Let's start with another system that's federated: email. If you start composing a message and type in somebody's name, autocomplete does not show you a list of every email address on the planet owned by someone with that name. There is an expectation that there's some out-of-band mechanism for finding somebody's email address. Maybe they put it on their website. Maybe you find that website using a search eng- oh, damnit. But anyway you don't have to use a search engine. They can scribble it on a piece of paper. You can send the email, and it doesn't have to pass through any servers funded by a company with "Blockchain" in the name.
On the other end of the spectrum, the Instagram website knows every Instagram user that exists so you can search for them even if you don't know their handle.

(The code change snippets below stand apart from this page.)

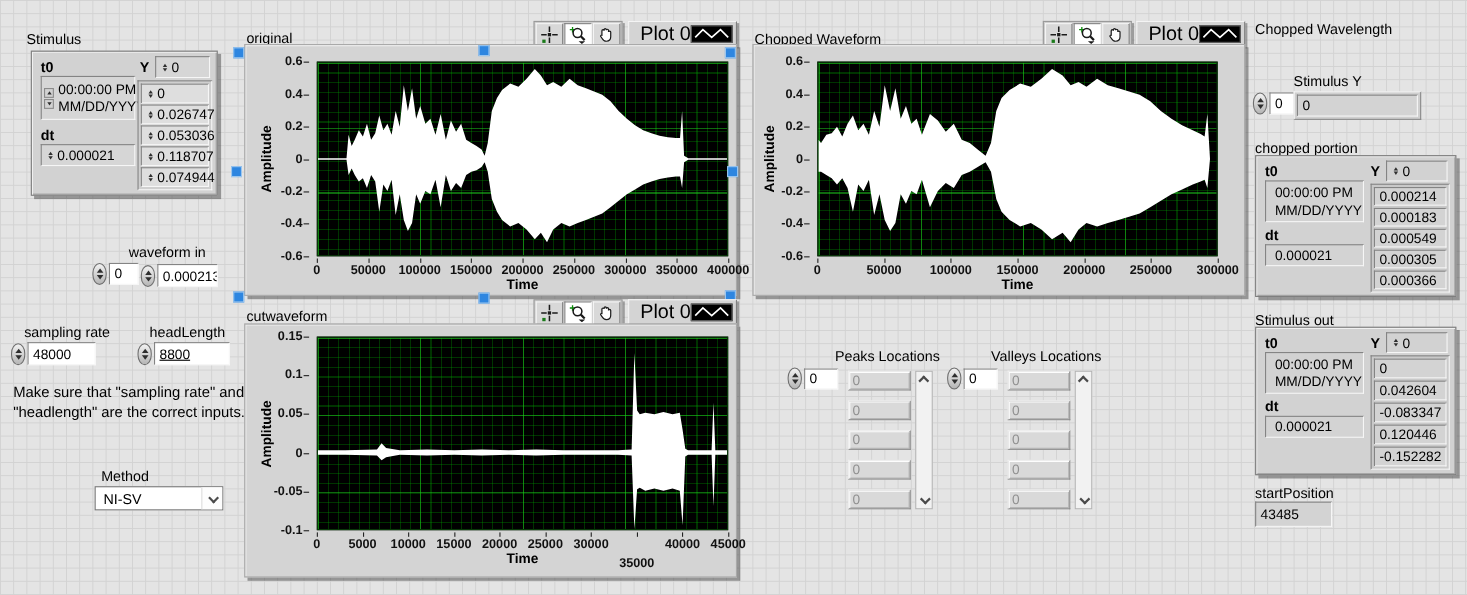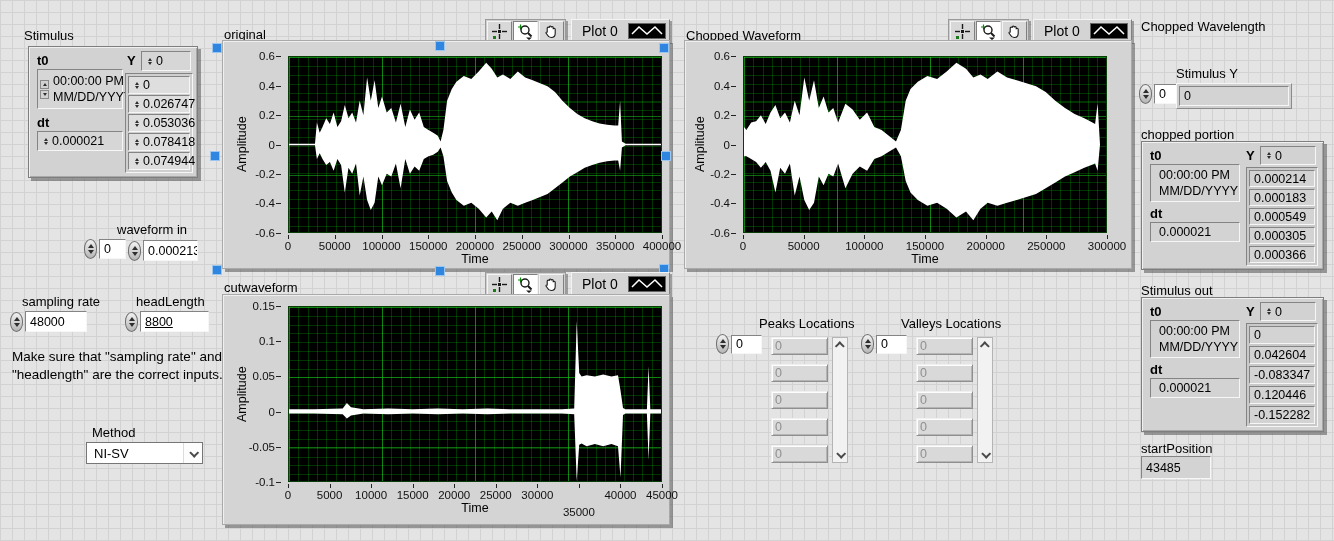"Plot 0" .legend .txt { font-size: 14px -> 18px }
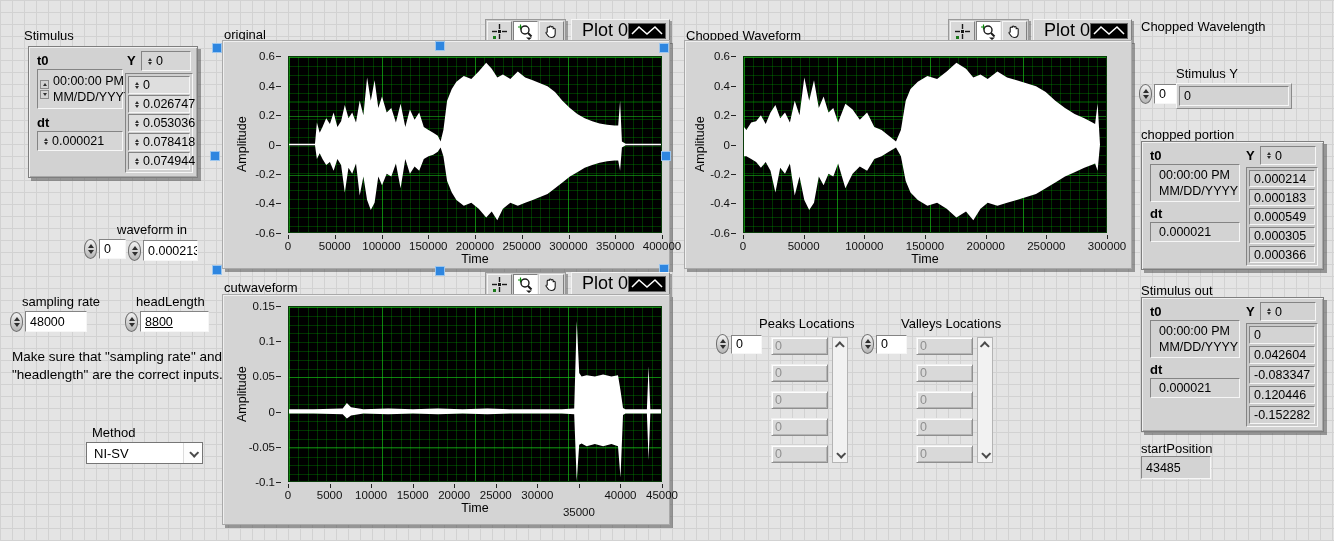"0.6" .gbody { font-weight: none -> bold }
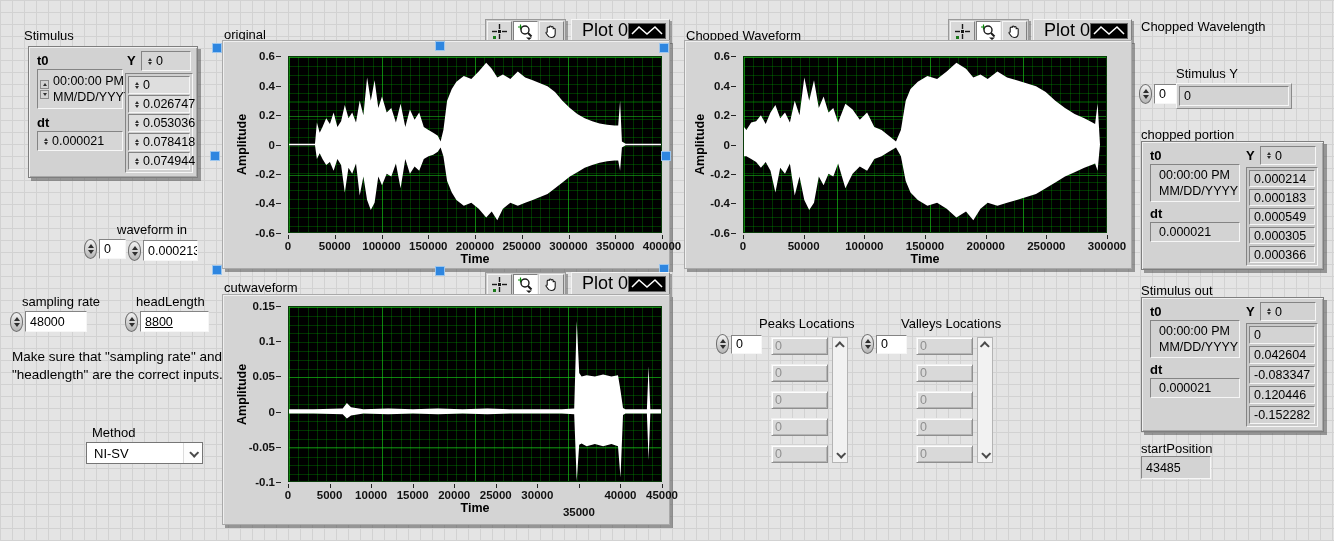"0.078418" span { text: 0.078418 -> 0.118707 }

It's simple and reliable but putting a lot of dependence on a single entity.
What about the web? From a technological standpoint it's basically the same as email. If you plug in a computer and get access to the IPv4 and IPv6 address space you have no particular knowledge of what IPs are live, what domains exist on those IPs, or what content might be on the associated webpages. It's easy to forget how spartan it is because half of our industry exists to compensate for these shortfalls, providing us with a wide range of tools which are all forms of centralisation. We have search engines, we have link aggregators, and we have websites like Facebook and LinkedIn which simply try to put every person on the same domain so there's no ambiguity about where to find them.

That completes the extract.